8 April 2016, 06:48 WIB

tembakau

Kabarnusa.com – Sejumlah lembaga swadaya masyarakat dan elemen lainnya mengajukan mengajukan permohonan judicial review terhadap Peraturan Menteri Perindustrian Nomor 63/M-IND/PER/8/2015 tentang Peta Jalan (Roadmap) Produksi Industri Hasil Tembakau Tahun 2015 – 2020.

Langkah itu dilakukan dalam rangka peringatan Hari Kesehatan Internasional 2016.

Adapun Jaringan Rakyat yang turut dalam pengajuan judicial review terdiri dari beberapa instansi dan lembaga: Raya Indonesia, IAKMI, TCSC, KOMNAS PT, FAKTA, YLBHI, IISD, KRB, SAPTA, SFJ, YLKI, LSM LAW, ISMKMI, PAMI, ISMKI, BEM FKM UI, dan FMBPT UNINDRA.

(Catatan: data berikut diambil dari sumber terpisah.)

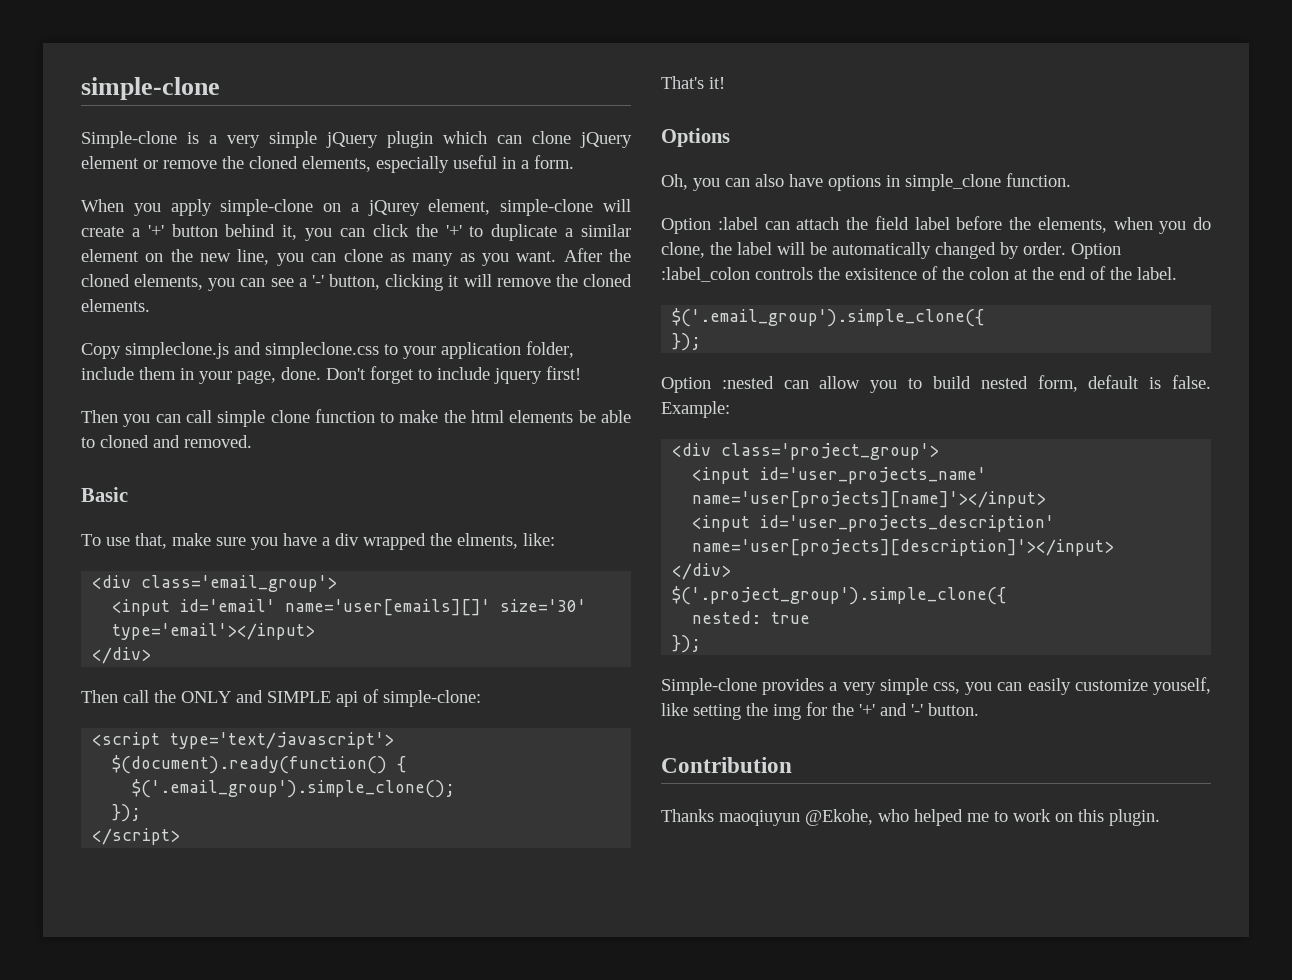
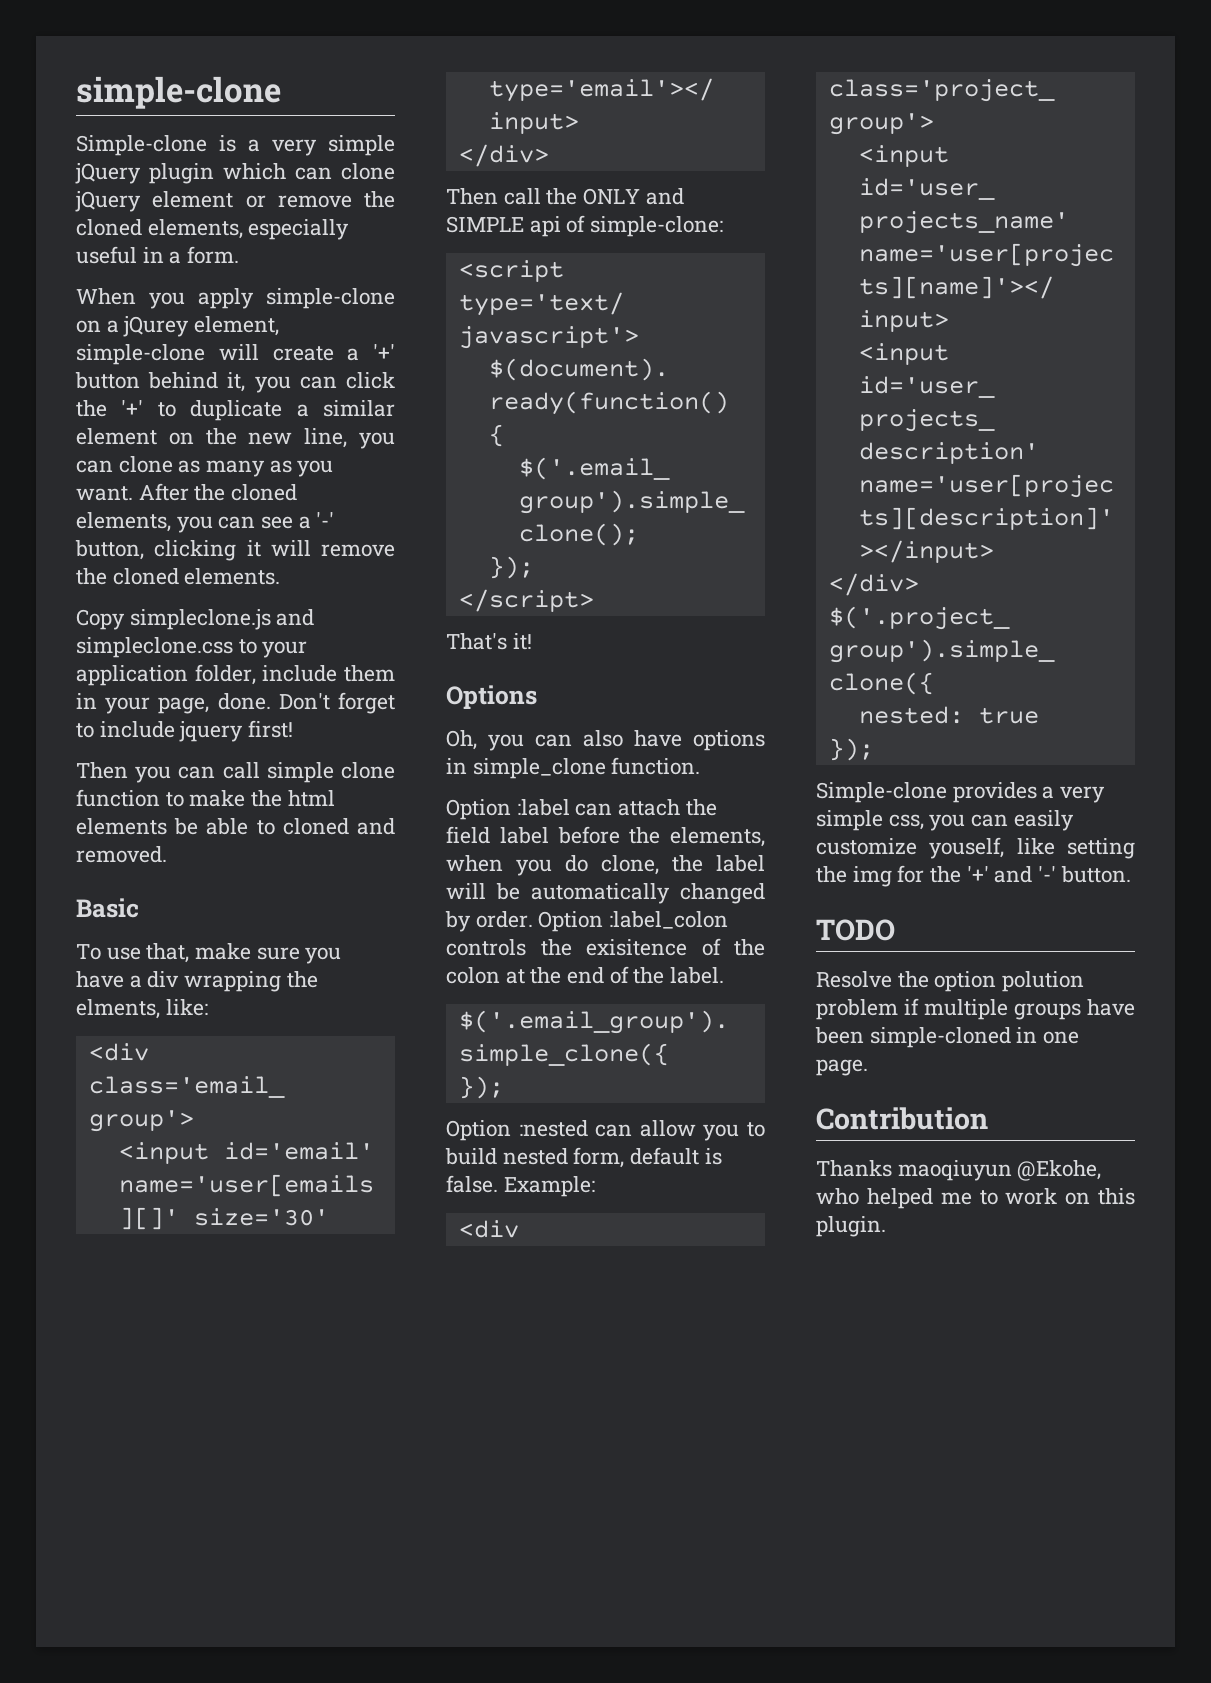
[363,533,426,550] wrapped -> [184,971,282,992] wrapping
(979, 709) none -> [816,919,895,941] [816,971,1085,992] [816,998,1135,1020] [815,1027,1080,1048] [816,1059,868,1076] // TODO // Resolve the option polution problem if multiple groups have been simple-cloned in one page.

Aksi ini merupakan bentuk nyata untuk memperingati Hari Kesehatan Internasional.

“Ini sekaligus menindaklanjuti desakan yang dicantumkan dalam ketiga surat somasi yang telah dikirimkan kepada Menteri Perindustrian dan tidak digubris,” kata Direktur RAYA Indonesia Hery Chariansyah dalam keterangan tertulisnya diterima Kabarnusa.com Jumat (8/4/2016).

Semua lembaga itu, mengantarkan permohonan judicial review Peraturan Menteri Perindustrian Nomor 63/M-IND/PER/8/2015 tentang Peta Jalan (Roadmap) Produksi Industri Hasil Tembakau Tahun 2015 – 2020 ke Mahkamah Agung.

Peraturan ini, tidak hanya akan menghambat upaya pembangunan kesejahteraan di Indonesia namun juga tidak mendukung terwujudnya generasi bonus demografi yang unggul dan tercapainya Indonesia Emas 2045 pada 100 tahun kemerdekaan Indonesia.

Selanjutnya, ada 7 alasan utama dalam pengujian terhadap Peraturan Menteri Perindustrian ini.

Pertama, Praturan Menteri Perindustrian yang mengizinkan naiknnya jumlah produksi hasil tembakau melanggar kewajiban pemerintah untuk menekan jumlah produksi, distribusi dan konsumsi hasil tembakau yang ditujukan untuk menjaga kesehatan masyarakat.

Dengan begitu, melanggar hak atas kesehatan masyarakat sebagaimana dijamin dalam UU Kesehatan, UU HAM dan ICESCR;

Kedua, peningkatan kapasitas produksi hasil tembakau, yang juga berarti meningkatnya faktor penyebab sakit, sebagai implikasi dari terbitnya Peraturan Menteri Perindustrian bertentangan dengan tujuan dalam UU Kesehatan yaitu mencegah jatuh sakitnya masyarakat.

Ketiga, semangat pemberian cukai terhadap hasil tembakau dalam UU Cukai, yaitu pengendalian secara ketat, terlanggar dengan adanya Peraturan Menteri Perindustrian yang hanya memberikan ilusi pengendalian hasil tembakau dan tidak benar-benar mengendalikannya.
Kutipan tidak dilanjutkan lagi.